Detalhes da obra e problemas identificados
A intervenção ocorre na ligação entre a MGC-356 e a Avenida Raja Gabaglia e previa a construção de faixas adicionais nos dois lados do viaduto. O objetivo era melhorar a fluidez do trânsito e reduzir os congestionamentos registrados diariamente na região. Segundo a Secretaria Municipal de Obras, a rescisão contratual ocorreu após um processo administrativo que identificou diversas irregularidades na execução dos serviços.

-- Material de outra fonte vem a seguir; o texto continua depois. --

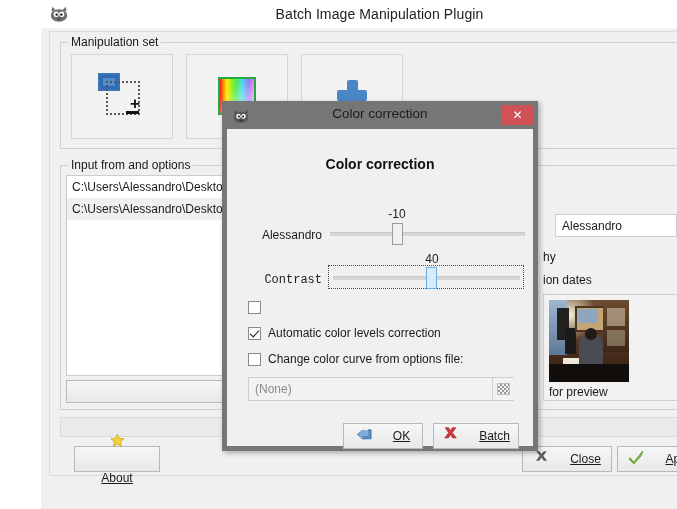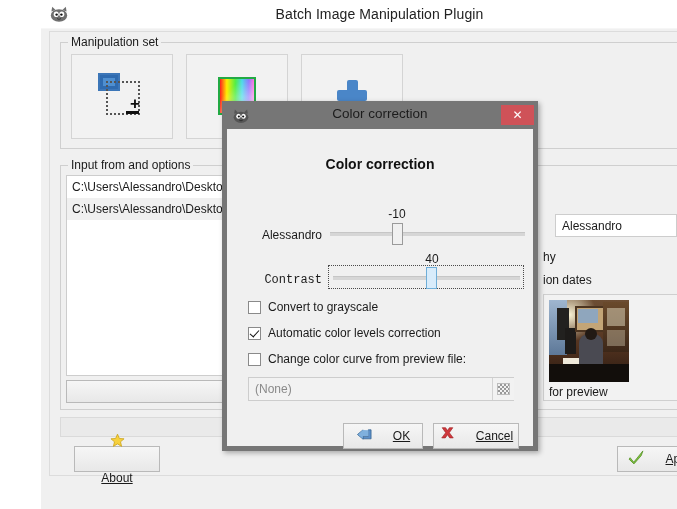--- a/index.html
+++ b/index.html
@@ -470,7 +470,6 @@
       <div class="slider-thumb focused" style="left:199px; top:138px;"></div>
 
       <div class="cb" style="left:21px; top:172px;"></div>
-      <div class="cblabel" style="left:41px; top:171px;">Convert to grayscale</div>
 
       <div class="cb checked" style="left:21px; top:198px;"></div>
       <div class="cblabel" style="left:41px; top:197px;">Automatic color levels correction</div>

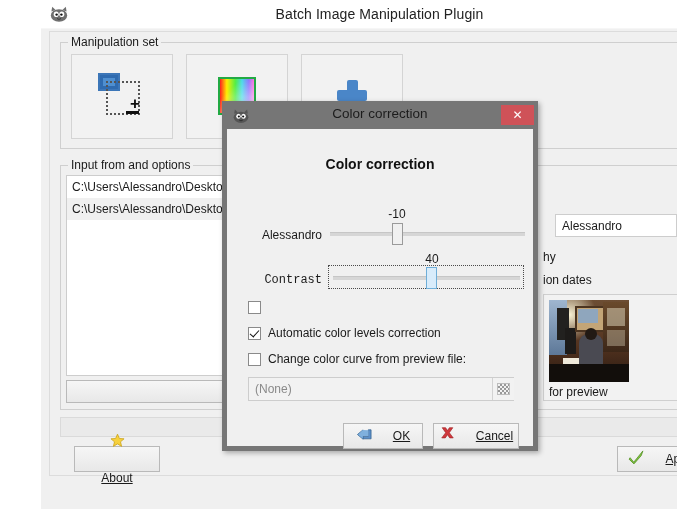--- a/index.html
+++ b/index.html
@@ -475,7 +475,7 @@
       <div class="cblabel" style="left:41px; top:197px;">Automatic color levels correction</div>
 
       <div class="cb" style="left:21px; top:224px;"></div>
-      <div class="cblabel" style="left:41px; top:223px;">Change color curve from preview file:</div>
+      <div class="cblabel" style="left:41px; top:223px;">Change color curve from options file:</div>
 
       <div class="textfield gray" style="left:21px; top:248px; width:266px; height:24px; color:#8a8a8a; line-height:23px;">
         <span>(None)</span>

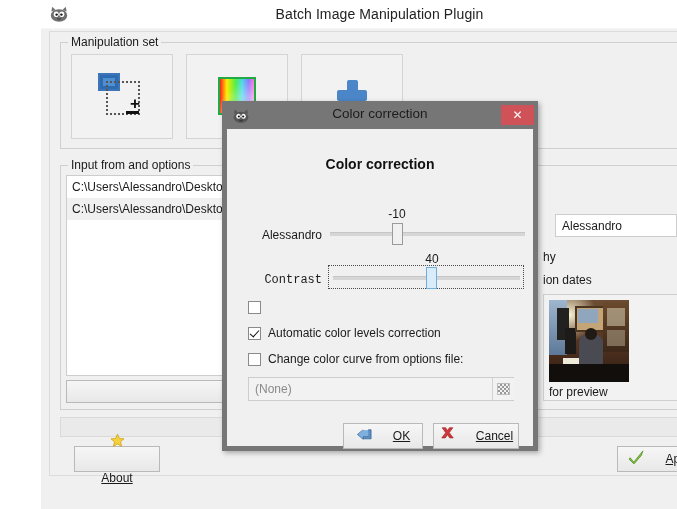--- a/index.html
+++ b/index.html
@@ -499,7 +499,7 @@
             <path d="M3 1.6 L6.2 1.6 L8 4.3 L9.8 1.6 L13 1.6 L9.7 6.3 L13.4 11.2 L10.1 11.2 L8 8.2 L5.9 11.2 L2.6 11.2 L6.3 6.3 Z" fill="#d0383c" stroke="#9e1f23" stroke-width="0.6" stroke-linejoin="round"></path>
           </svg>
         </span>
-        <span class="u">Cancel</span>
+        <span class="u">Batch</span>
       </div>
 
     </div>

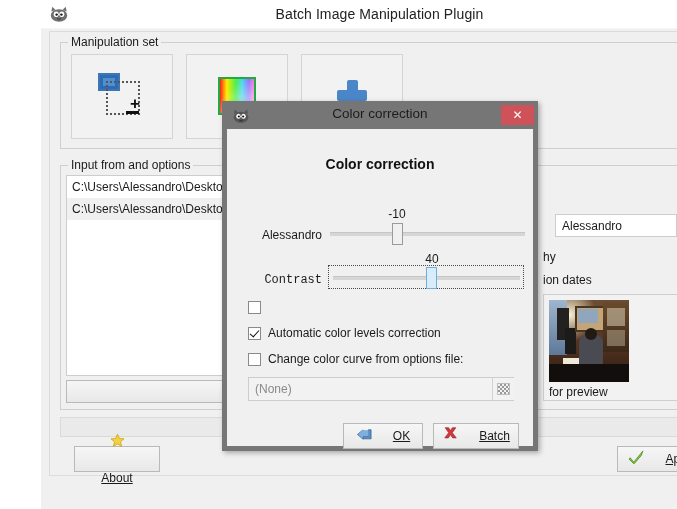--- a/index.html
+++ b/index.html
@@ -422,6 +422,14 @@
         <span class="u">About</span>
       </div>
 
+      <div class="btn" style="left:472px; top:414px; width:90px; height:26px;">
+        <span>
+          <svg width="17" height="17" viewBox="0 0 16 16">
+            <path d="M3 2 L6 2 L8 4.6 L10 2 L13 2 L9.6 6.4 L13.2 11 L10.2 11 L8 8.1 L5.8 11 L2.8 11 L6.4 6.4 Z" fill="#595959"></path>
+          </svg>
+        </span>
+        <span class="u">Close</span>
+      </div>
 
       <div class="btn" style="left:567px; top:414px; width:90px; height:26px;">
         <span>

De acordo com a prefeitura, foram constatados atrasos injustificados, baixo desempenho na realização das atividades, descumprimento de exigências técnicas e contratuais, além de falhas no cumprimento do cronograma previsto. A obra tem investimento estimado em R$ 16 milhões e foi iniciada em julho de 2025.
Impacto no trânsito
Com a paralisação, motoristas que utilizam o trecho seguem enfrentando retenções, especialmente nos horários de maior movimento. O motorista de aplicativo Eder James relatou a situação: "É bem problemático, principalmente no horário de pico. Já tem que vir com paciência. A gente já vem preparado porque sabe que vai atrasar, sabe que vai agarrar".
Posição da empresa
Em nota, o consórcio responsável pela obra afirmou que foi surpreendido pela rescisão do contrato e que vai recorrer da decisão. Segundo a empresa, os atrasos ocorreram por inconsistências no projeto apresentado pela prefeitura e pelo embargo da retirada de árvores na área da intervenção.
Possíveis penalidades
De acordo com a Secretaria Municipal de Obras, a empresa poderá ser multada em mais de R$ 2 milhões e ficar impedida de participar de novas licitações do município. Enquanto a situação não é resolvida, quem passa pelo local diariamente cobra uma solução para a retomada da intervenção. O taxista José Marcos da Costa afirmou: "Não pode haver desperdício do dinheiro. É dinheiro nosso que está sendo jogado aí. Já que largaram a obra, que devolva o dinheiro e ponha outra empresa para acabar. A gente precisa dessa obra. O trânsito aqui é um dos piores de Belo Horizonte".
Histórico de problemas
A paralisação é mais um capítulo de uma obra que já enfrentava impasses antes mesmo de começar. Em abril de 2025, a empresa vencedora da primeira licitação desistiu do contrato após mudanças no projeto feitas pela prefeitura, depois de protestos de moradores contra a retirada de árvores na região. Uma nova empresa assumiu os trabalhos, mas a obra acabou interrompida por descumprimento contratual, segundo a PBH.
Opinião de especialista
Para o engenheiro de transportes Saulo Horta Barbosa, a ampliação das pistas pode melhorar a fluidez do trânsito no local, mas não resolve os problemas de mobilidade da região. "Passar mais carros ali no trevo do BH Shopping não necessariamente vai resolver todo o problema da região. Ele vai mudar o ponto de gargalo para outro local. O que a gente precisa é, de fato, uma solução integrada: melhorar transporte coletivo, criar outras vias de acesso", afirmou.